D’ailleurs les événemens se chargèrent de séparer l’ivraie du bon grain. Dans les convulsions sanglantes de la terreur, la persécution religieuse, qui avait d’abord frappé le clergé réfractaire, sévit avec violence contre l’église constitutionnelle. Elle eut alors ses confesseurs et ses martyrs. Sorti purifié de l’épreuve, le nouveau clergé conquit par son abnégation, par ses vertus, les respects du peuple, et arracha les suffrages mêmes de ses adversaires. Les deux conciles qu’il tint à Paris en 1797 et en 1801 respirent la foi, la science et les vertus de la pure antiquité. C’est à ce clergé que revient l’honneur d’avoir, dès 1795, rouvert en France les églises. Au rapport de Thibaudeau, l’église constitutionnelle, sans aucun appui du pouvoir, qui avait fini par proclamer l’entière séparation de l’état et des cultes, était parvenue à réunir sous son gouvernement spirituel sept millions cinq cent mille Français.
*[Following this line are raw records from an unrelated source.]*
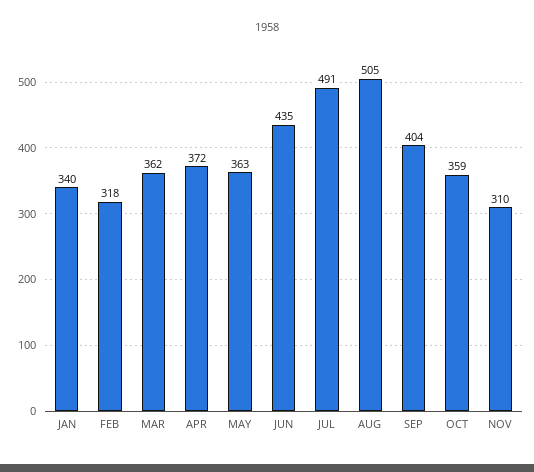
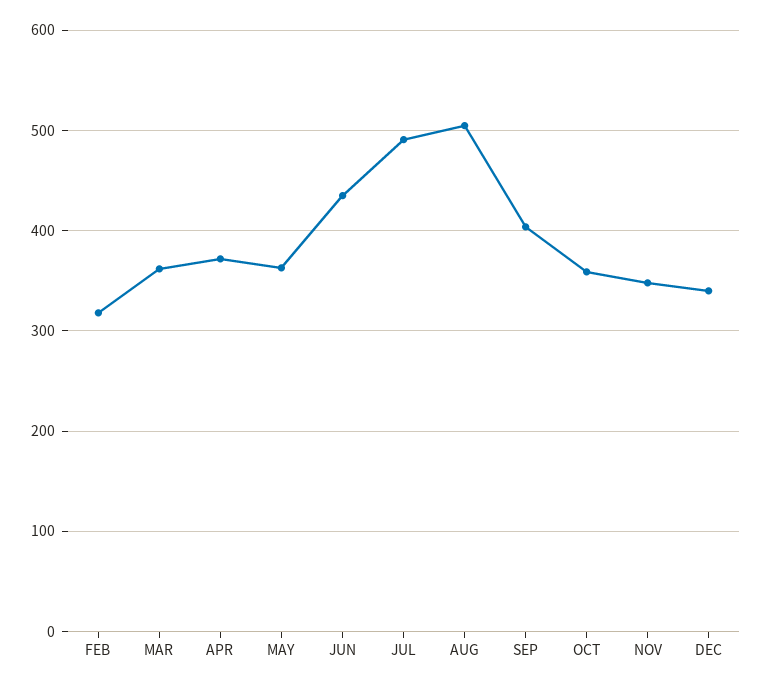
JAN: 340 -> none
NOV: 310 -> 350
DEC: none -> 340

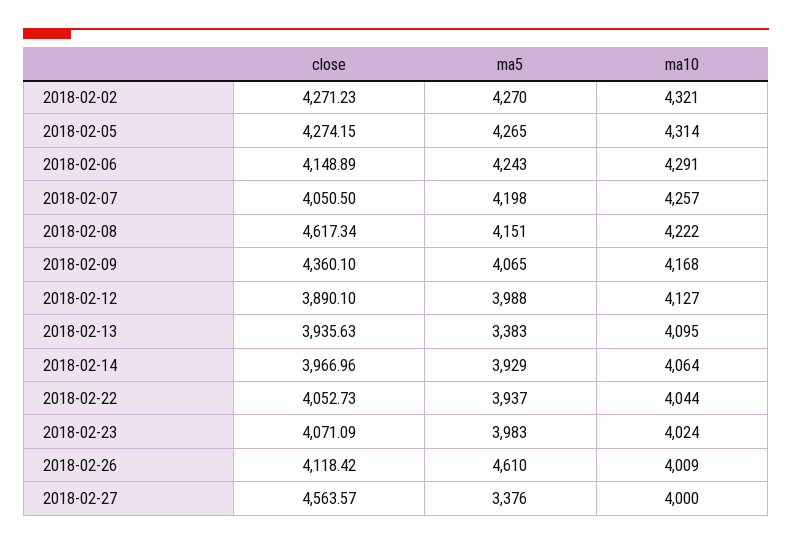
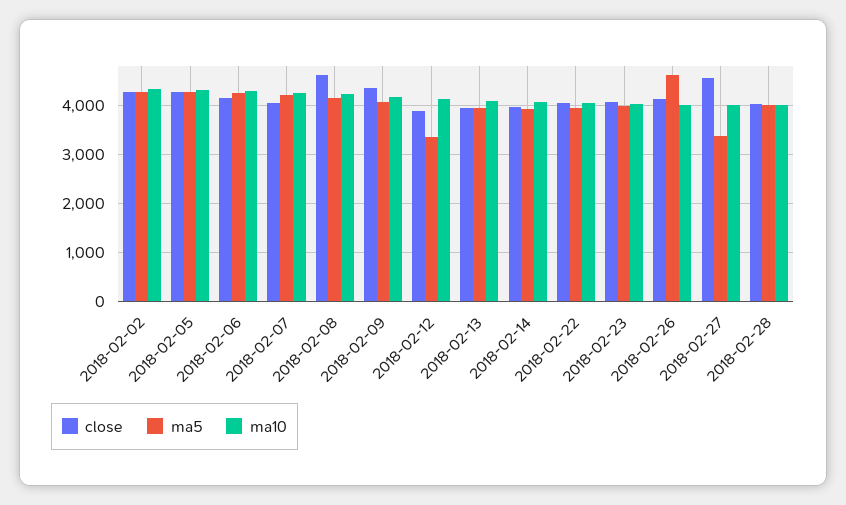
ma5, 2018-02-12: 3988 -> 3400
ma5, 2018-02-13: 3383 -> 4000
close, 2018-02-28: none -> 4000
ma5, 2018-02-28: none -> 4000
ma10, 2018-02-28: none -> 4000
Il dépendit du premier consul de la faire triompher : il se contenta de forcer la cour de Rome à reconnaître, par le concordat de 1801, les principales conquêtes civiles de la révolution, et d’ouvrir, dans les articles organiques, un dernier et trop humble asile au gallicanisme. C’était assez pour signaler son œuvre à la haine du parti ultramontain, ce n’était pas assez pour réprimer les entreprises de la politique romaine. Le puissant conquérant ne tarda pas lui-même à l’éprouver. Alors il songea, par le concordat non appliqué de 1813, à rendre quelques garanties au gallicanisme religieux ; mais déjà la fortune avait prononcé contre lui. — Ainsi échoua la salutaire tentative d’une réforme orthodoxe de l’église catholique ; depuis, elle n’a plus été reprise, quoique le besoin en devienne chaque jour plus urgent.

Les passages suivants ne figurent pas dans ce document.